Bu çok kritik bir soru. Çünkü biz standart bir belediye faaliyeti ile kendimizi hizmet ettik saymamalıyız. Bu ne demek? Öyle bir dönemdeyiz ki, Samandağ Belediyesi ve Samandağ’ın kendisi birçok süreçten geçti. Rezerv alan tehdidini atlattık, kamulaştırmalar var, başka kamulaştırmalar gündemde. Aslında biz Samandağ Belediyesi olarak halk iktidarının, halkın özne olabilmesinin imkanlarını yaratmaya çalışıyoruz. Bu tabii ki söyleyince olan bir şey değil. Çünkü kırk yıldır başka şekilde yönetilmiş bir Samandağ’dan bahsediyoruz ve insanlar aslında alışık olmadığı bir şeye şu an alışmaya çalışıyor. Bizim açımızdan tabii ki sürecin zorlukları var ama sürecin zorluklarına rağmen durumun gerçekleştirilmesi çok ciddi. Niye? Çünkü Samandağ Samandağ halkınındır ve söz söyleme hakkı Samandağ insanında olmalıdır. Şimdi siz karşınızda sizi ciddiye almayan bir belediye yönetimiyle başka türlü bir ilişki geliştirirsiniz. Daha önce de hep böyle olmuş. Ama biz bunu kırmaya çalışıyoruz. Halk meclislerini halkın kendini rahatça ifade edebileceği ve kolektif dayanışma ruhunu geliştirecek bir yerden kuruyoruz.

Şimdi burada tabi çeşitli sınıflar var. Mesela insanların özne olması şu değil; işte biz Samandağ Belediyesi’ne ne yapacağını söyleyelim. Tabii ki söyleyelim. Zaten bunu yapmalıdır halk meclisi ama buradaki ayrım belediyeyi de aşan bir şekilde buradaki dayanışma ortamını sağlama sorumluluğudur.

Bu anlamda evet biz kurduğumuz halk meclislerinin yetersiz olduğunu biliyoruz ama kurulan dörde yakın halk meclisi mahallesi var. Buralardaki deneyimin çok değerli olduğunu düşünüyoruz. Bir deneyimin fark yaratacağını düşünüyoruz.

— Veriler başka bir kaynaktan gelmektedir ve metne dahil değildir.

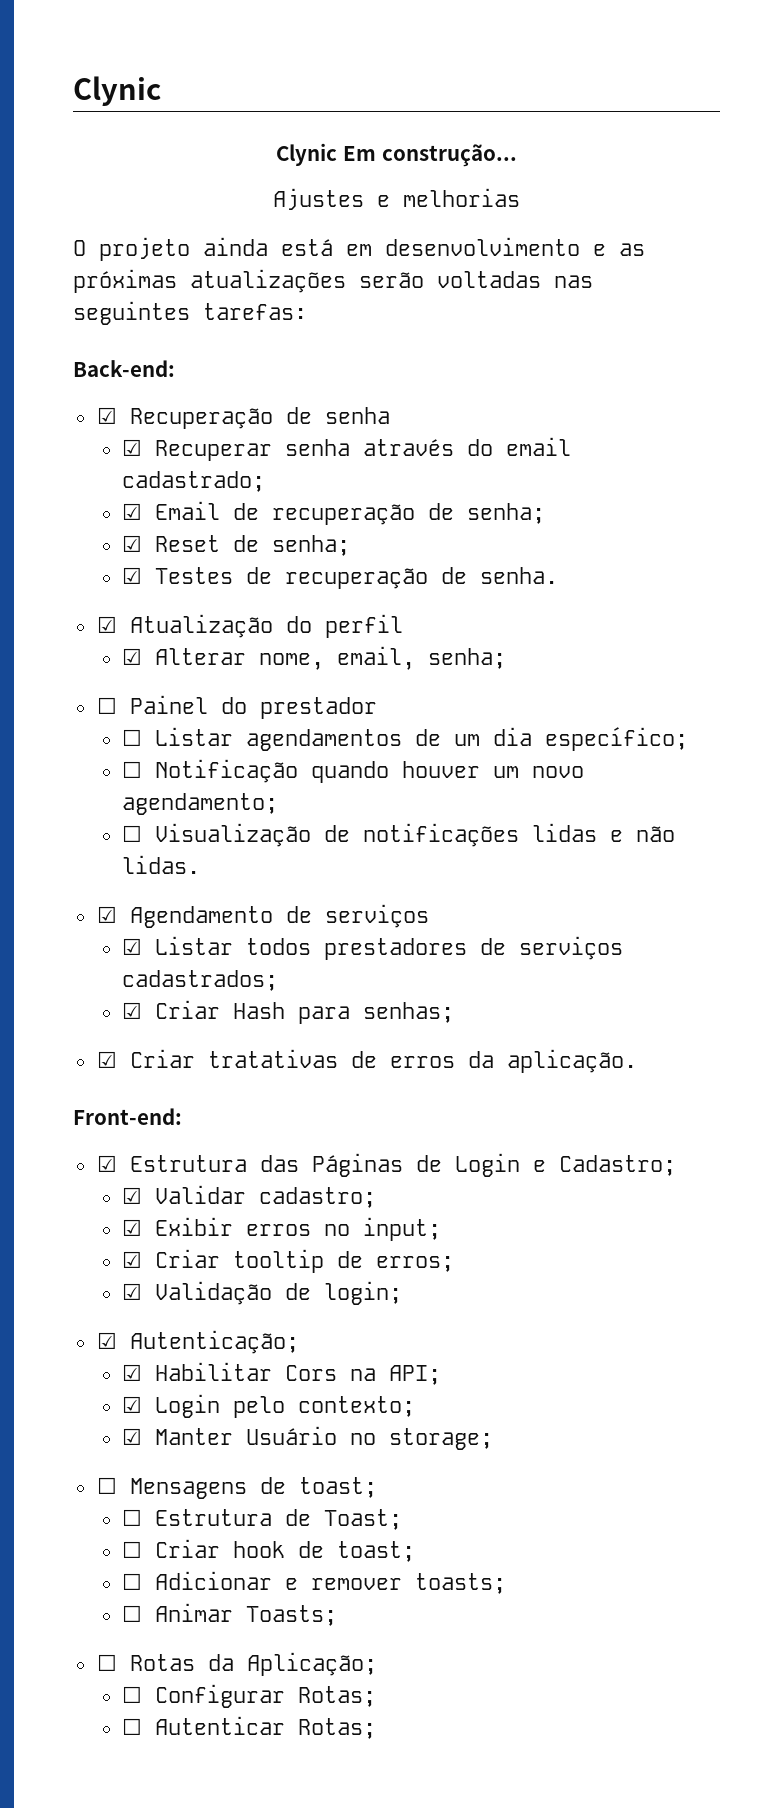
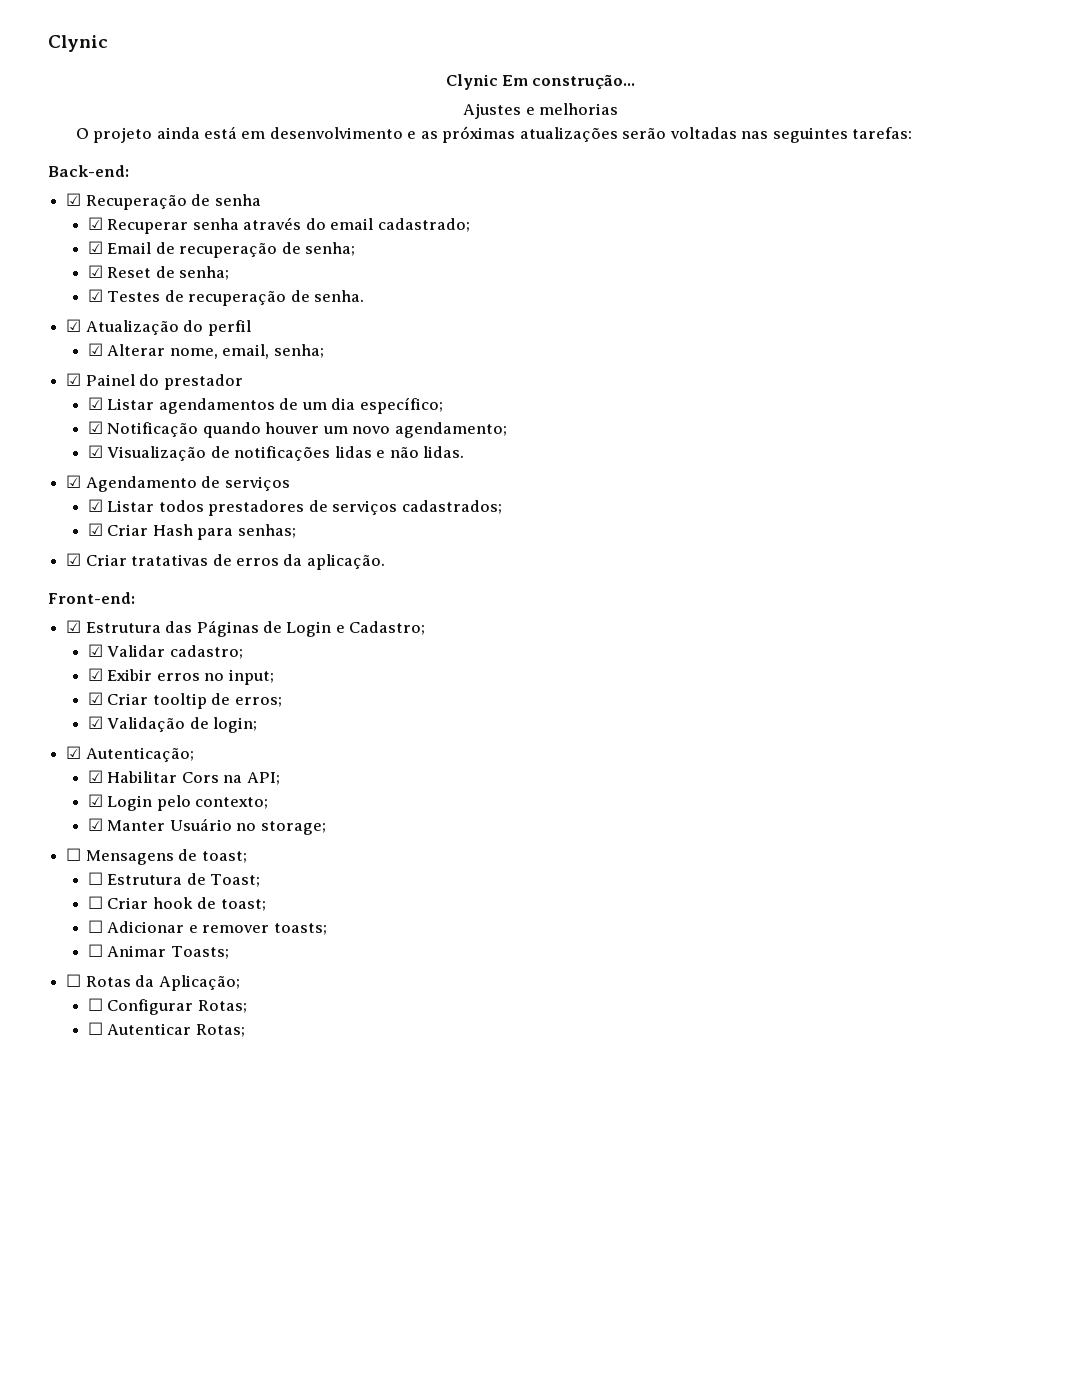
[96,697,117,714] ☐ -> [66,373,82,386] ☑
[121,729,142,746] ☐ -> [87,397,103,410] ☑
[121,761,142,778] ☐ -> [87,421,103,434] ☑
[121,825,142,842] ☐ -> [87,445,103,458] ☑

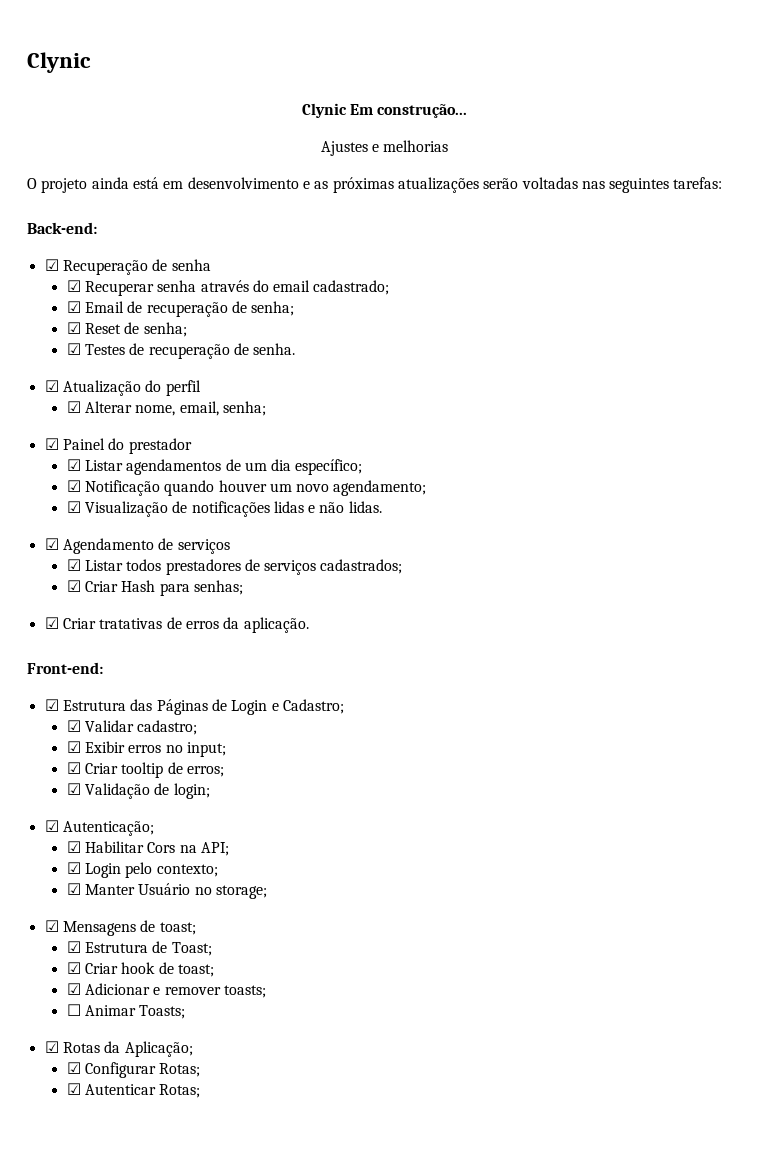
[66,848,82,861] ☐ -> [44,920,59,932] ☑
[87,872,103,885] ☐ -> [66,941,81,953] ☑
[87,896,103,909] ☐ -> [66,962,81,974] ☑
[87,920,103,933] ☐ -> [66,983,81,995] ☑
[66,974,82,987] ☐ -> [44,1041,59,1053] ☑
[87,998,103,1011] ☐ -> [66,1062,81,1074] ☑
[87,1022,103,1035] ☐ -> [66,1083,81,1095] ☑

Çünkü siz kendi mahallenizde, kendi sokağınıza ilişkin söz kurmaya başladığınızda, o dayanışmanın karşılığı olan mekanizmaları kurduğunuzda aslında siz kendi mahallenize sahip çıkmış oluyorsunuz ve Samandağ’ın her mahallesinin kendisine sahip çıktığı bir senaryoda Samandağ’a sahip çıkmış oluyorsunuz. Ne olursa olsun sözünüzü kurmuş oluyorsunuz. Tabii burada eski alışkanlıkların yansımaları var. Bir eleştiri kültürü var. Tabi burayla sınır çekmek de gerekiyor kısmen. Çünkü şu anda bizim ihtiyacımız olan şey ciddi anlamda dayanışma kültürünü yeniden örgütlemek.

Samandağ Belediyesi üstüne düşeni fazlasıyla yapacaktır. Mesela yaptığımız bir halk meclisi etkinliğini de, yine Yeni Mahalle’de yapmıştık, bütün mahalleliyle beraber Kendi Sokaklarımızı Kendimiz Temizliyoruz diye bir etkinlik yapmıştık ve bu etkinlik gerçekten çok ses getirmişti. Ve biz bu örneklerin artması gerektiğini düşünüyoruz.

Samandağ Belediyesi dışında şu bilinçte olmamız gerektiğini düşünüyoruz. Şu anda sosyalist solun aslında aldığı en büyük belediyelerden bir tanesi, hatta tek belediye diyebiliriz bu nüfusla, ciddi bir sorumluluğumuzun olduğunun farkındayız. Alternatif belediyecilik Başka Bir Belediyecilik Mümkün şiarıyla çıktığımız bu yolda pratikler, bu az önce anlattığımız sebeplerden kaynaklı, dar bir alana sıkışıyor olabilir ama biz bunları aşma niyetindeyiz.

Tam bu noktada var olan pratiği, var olan deneyimleri büyütmek gibi bir amacımız var. Tabi öncelikle bunu sahiplenmemiz gerekiyor. Samandağ’a sahiplenmemiz gerekiyor Bunları büyütebilmemiz için bunları sahiplenip bu yolu yürürken kendi yollarımızı açarak Samandağ Belediyesi gibi örnekleri arttırma niyetindeyiz.

Ve Samandağ Belediyesi üzerinden de aslında solun yerel yönetim anlamında da, yerel yönetim bakış açısıyla da bir alternatif üretebileceğini düşünüyoruz.